(Saved entries)
┄┄┄┄┄┄┄┄┄┄

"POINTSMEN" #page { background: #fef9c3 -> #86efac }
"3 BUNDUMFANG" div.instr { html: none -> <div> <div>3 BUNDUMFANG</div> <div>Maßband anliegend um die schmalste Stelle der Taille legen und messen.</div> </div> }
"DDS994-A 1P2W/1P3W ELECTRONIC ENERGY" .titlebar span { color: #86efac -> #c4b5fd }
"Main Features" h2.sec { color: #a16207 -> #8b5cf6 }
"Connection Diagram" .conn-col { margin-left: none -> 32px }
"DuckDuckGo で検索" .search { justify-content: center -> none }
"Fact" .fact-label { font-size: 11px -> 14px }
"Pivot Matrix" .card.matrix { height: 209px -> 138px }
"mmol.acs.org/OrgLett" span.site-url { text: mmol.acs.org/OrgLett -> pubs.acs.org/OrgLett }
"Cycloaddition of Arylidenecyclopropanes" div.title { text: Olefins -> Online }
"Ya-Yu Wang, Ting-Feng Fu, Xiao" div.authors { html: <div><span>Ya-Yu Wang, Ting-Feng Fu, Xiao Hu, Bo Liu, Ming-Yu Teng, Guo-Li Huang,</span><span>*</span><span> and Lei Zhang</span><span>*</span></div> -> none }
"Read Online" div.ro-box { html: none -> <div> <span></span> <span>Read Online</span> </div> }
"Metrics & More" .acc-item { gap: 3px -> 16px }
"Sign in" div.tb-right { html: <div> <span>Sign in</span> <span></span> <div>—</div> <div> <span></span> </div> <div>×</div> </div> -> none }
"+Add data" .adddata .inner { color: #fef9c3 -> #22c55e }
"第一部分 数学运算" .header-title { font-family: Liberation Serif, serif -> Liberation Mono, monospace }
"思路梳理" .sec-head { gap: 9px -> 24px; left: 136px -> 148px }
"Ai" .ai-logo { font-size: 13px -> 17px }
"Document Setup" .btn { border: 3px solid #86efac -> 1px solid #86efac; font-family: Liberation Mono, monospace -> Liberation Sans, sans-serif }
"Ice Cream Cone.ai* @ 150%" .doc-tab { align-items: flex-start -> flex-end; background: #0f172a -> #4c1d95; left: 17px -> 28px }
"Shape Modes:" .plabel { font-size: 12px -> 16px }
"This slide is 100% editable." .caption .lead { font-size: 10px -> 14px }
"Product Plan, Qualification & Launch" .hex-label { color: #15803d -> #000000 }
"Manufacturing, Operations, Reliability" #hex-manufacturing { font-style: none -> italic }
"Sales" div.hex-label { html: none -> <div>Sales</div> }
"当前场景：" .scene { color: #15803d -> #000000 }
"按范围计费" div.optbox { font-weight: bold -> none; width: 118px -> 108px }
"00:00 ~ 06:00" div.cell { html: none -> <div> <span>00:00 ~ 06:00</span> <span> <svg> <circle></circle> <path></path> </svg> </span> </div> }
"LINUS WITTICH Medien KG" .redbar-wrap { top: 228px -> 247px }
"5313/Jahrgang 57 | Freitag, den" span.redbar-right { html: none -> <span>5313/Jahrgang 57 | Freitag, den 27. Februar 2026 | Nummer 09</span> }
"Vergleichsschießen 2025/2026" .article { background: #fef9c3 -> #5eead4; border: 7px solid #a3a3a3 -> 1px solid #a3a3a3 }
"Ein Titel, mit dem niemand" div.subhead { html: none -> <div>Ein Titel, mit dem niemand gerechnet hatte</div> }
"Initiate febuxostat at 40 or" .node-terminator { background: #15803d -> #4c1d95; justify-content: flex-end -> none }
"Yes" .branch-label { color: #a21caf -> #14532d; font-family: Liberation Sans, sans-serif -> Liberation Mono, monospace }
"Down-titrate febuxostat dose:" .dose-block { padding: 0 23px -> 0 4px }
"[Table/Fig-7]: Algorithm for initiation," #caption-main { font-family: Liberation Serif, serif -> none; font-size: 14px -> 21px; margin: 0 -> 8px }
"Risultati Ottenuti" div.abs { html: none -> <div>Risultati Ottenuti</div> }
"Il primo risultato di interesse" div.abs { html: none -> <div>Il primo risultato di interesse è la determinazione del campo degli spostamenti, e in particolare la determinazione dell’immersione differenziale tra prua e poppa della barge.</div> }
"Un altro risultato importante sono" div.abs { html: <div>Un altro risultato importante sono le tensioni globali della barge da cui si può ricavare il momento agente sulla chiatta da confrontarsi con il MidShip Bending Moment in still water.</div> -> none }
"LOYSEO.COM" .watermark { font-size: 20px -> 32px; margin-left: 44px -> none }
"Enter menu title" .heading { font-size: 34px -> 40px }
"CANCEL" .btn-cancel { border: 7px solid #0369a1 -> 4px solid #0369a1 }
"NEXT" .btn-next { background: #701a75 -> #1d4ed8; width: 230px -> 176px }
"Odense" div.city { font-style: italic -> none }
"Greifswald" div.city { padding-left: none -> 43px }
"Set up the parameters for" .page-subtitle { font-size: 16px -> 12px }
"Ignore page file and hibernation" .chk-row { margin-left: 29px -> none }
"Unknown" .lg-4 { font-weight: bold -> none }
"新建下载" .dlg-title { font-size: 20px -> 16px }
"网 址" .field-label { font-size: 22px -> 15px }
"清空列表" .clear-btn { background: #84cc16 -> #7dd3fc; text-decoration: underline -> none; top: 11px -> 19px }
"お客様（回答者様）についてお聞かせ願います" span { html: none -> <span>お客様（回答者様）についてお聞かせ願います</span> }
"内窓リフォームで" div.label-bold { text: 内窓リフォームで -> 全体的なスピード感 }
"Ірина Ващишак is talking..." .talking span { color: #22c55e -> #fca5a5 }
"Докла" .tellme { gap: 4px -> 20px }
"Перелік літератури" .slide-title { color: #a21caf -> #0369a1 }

┄┄┄┄┄┄┄┄┄┄

- [Activity]
The output should be exactly the lines above from the line containing "gap: 3px ->" to the line containing "padding: 0 23px", inclusive, with no other lines.

- [Written response]
"Metrics & More" .acc-item { gap: 3px -> 16px }
"Sign in" div.tb-right { html: <div> <span>Sign in</span> <span></span> <div>—</div> <div> <span></span> </div> <div>×</div> </div> -> none }
"+Add data" .adddata .inner { color: #fef9c3 -> #22c55e }
"第一部分 数学运算" .header-title { font-family: Liberation Serif, serif -> Liberation Mono, monospace }
"思路梳理" .sec-head { gap: 9px -> 24px; left: 136px -> 148px }
"Ai" .ai-logo { font-size: 13px -> 17px }
"Document Setup" .btn { border: 3px solid #86efac -> 1px solid #86efac; font-family: Liberation Mono, monospace -> Liberation Sans, sans-serif }
"Ice Cream Cone.ai* @ 150%" .doc-tab { align-items: flex-start -> flex-end; background: #0f172a -> #4c1d95; left: 17px -> 28px }
"Shape Modes:" .plabel { font-size: 12px -> 16px }
"This slide is 100% editable." .caption .lead { font-size: 10px -> 14px }
"Product Plan, Qualification & Launch" .hex-label { color: #15803d -> #000000 }
"Manufacturing, Operations, Reliability" #hex-manufacturing { font-style: none -> italic }
"Sales" div.hex-label { html: none -> <div>Sales</div> }
"当前场景：" .scene { color: #15803d -> #000000 }
"按范围计费" div.optbox { font-weight: bold -> none; width: 118px -> 108px }
"00:00 ~ 06:00" div.cell { html: none -> <div> <span>00:00 ~ 06:00</span> <span> <svg> <circle></circle> <path></path> </svg> </span> </div> }
"LINUS WITTICH Medien KG" .redbar-wrap { top: 228px -> 247px }
"5313/Jahrgang 57 | Freitag, den" span.redbar-right { html: none -> <span>5313/Jahrgang 57 | Freitag, den 27. Februar 2026 | Nummer 09</span> }
"Vergleichsschießen 2025/2026" .article { background: #fef9c3 -> #5eead4; border: 7px solid #a3a3a3 -> 1px solid #a3a3a3 }
"Ein Titel, mit dem niemand" div.subhead { html: none -> <div>Ein Titel, mit dem niemand gerechnet hatte</div> }
"Initiate febuxostat at 40 or" .node-terminator { background: #15803d -> #4c1d95; justify-content: flex-end -> none }
"Yes" .branch-label { color: #a21caf -> #14532d; font-family: Liberation Sans, sans-serif -> Liberation Mono, monospace }
"Down-titrate febuxostat dose:" .dose-block { padding: 0 23px -> 0 4px }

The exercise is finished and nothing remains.